> To do
Could you reproduce all the entries under this sentence exactly, leaving the images aside?

-=-=-

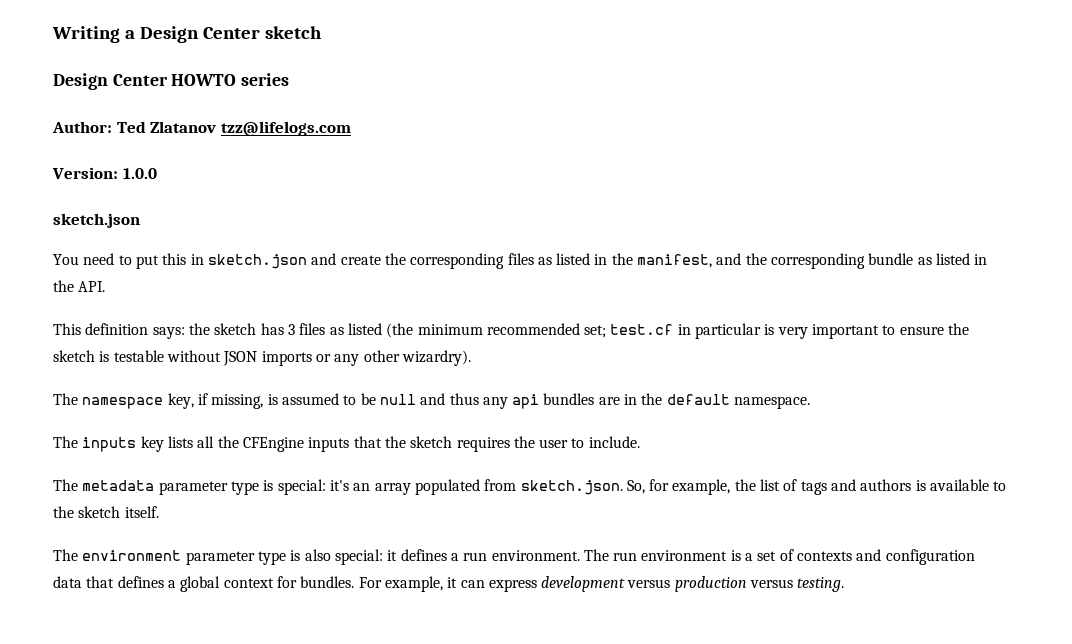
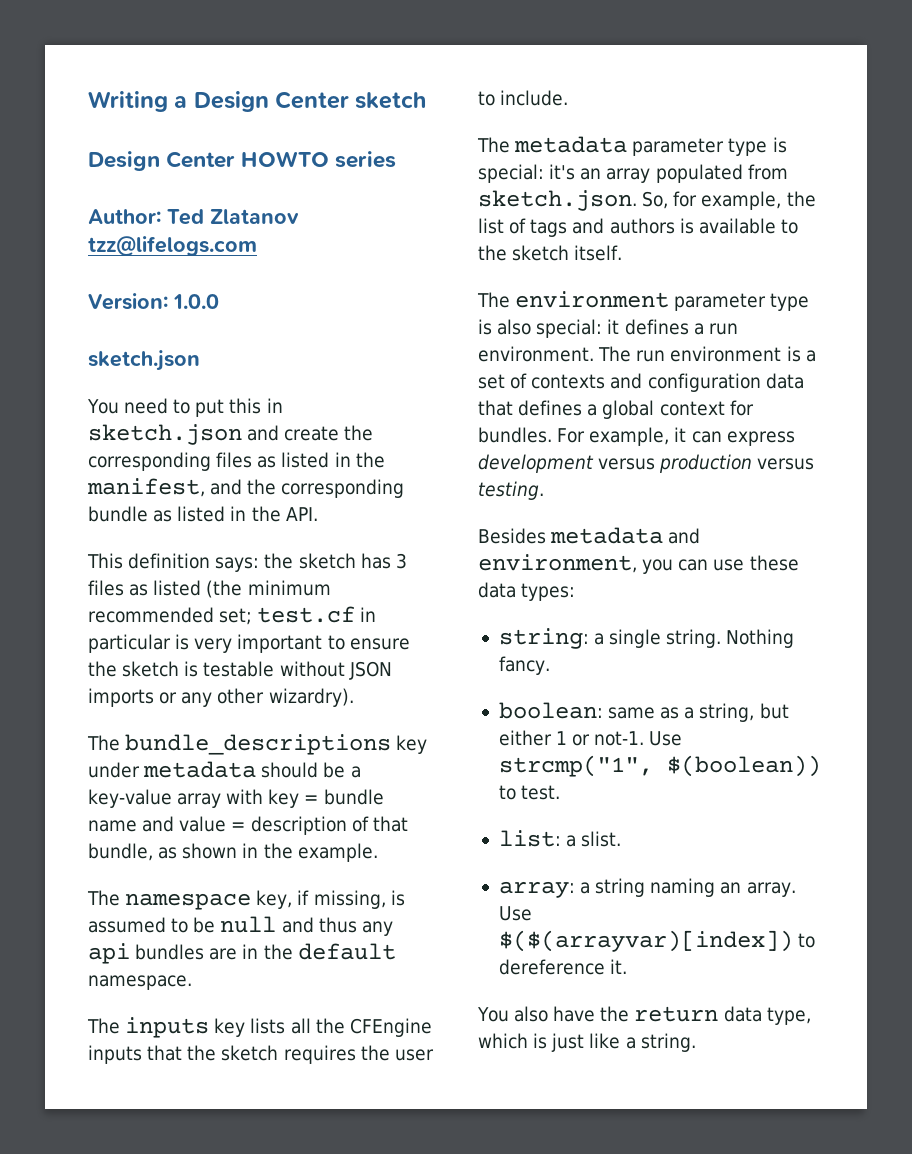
+ The bundle_descriptions key under metadata should be a key-value array with key = bundle name and value = description of that bundle, as shown in the example.
+ Besides metadata and environment, you can use these data types:
+ string: a single string. Nothing fancy.
+ boolean: same as a string, but either 1 or not-1. Use strcmp("1", $(boolean)) to test.
+ list: a slist.
+ array: a string naming an array. Use $($(arrayvar)[index]) to dereference it.
+ You also have the return data type, which is just like a string.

-=-=-

> Result
+ The bundle_descriptions key under metadata should be a key-value array with key = bundle name and value = description of that bundle, as shown in the example.
+ Besides metadata and environment, you can use these data types:
+ string: a single string. Nothing fancy.
+ boolean: same as a string, but either 1 or not-1. Use strcmp("1", $(boolean)) to test.
+ list: a slist.
+ array: a string naming an array. Use $($(arrayvar)[index]) to dereference it.
+ You also have the return data type, which is just like a string.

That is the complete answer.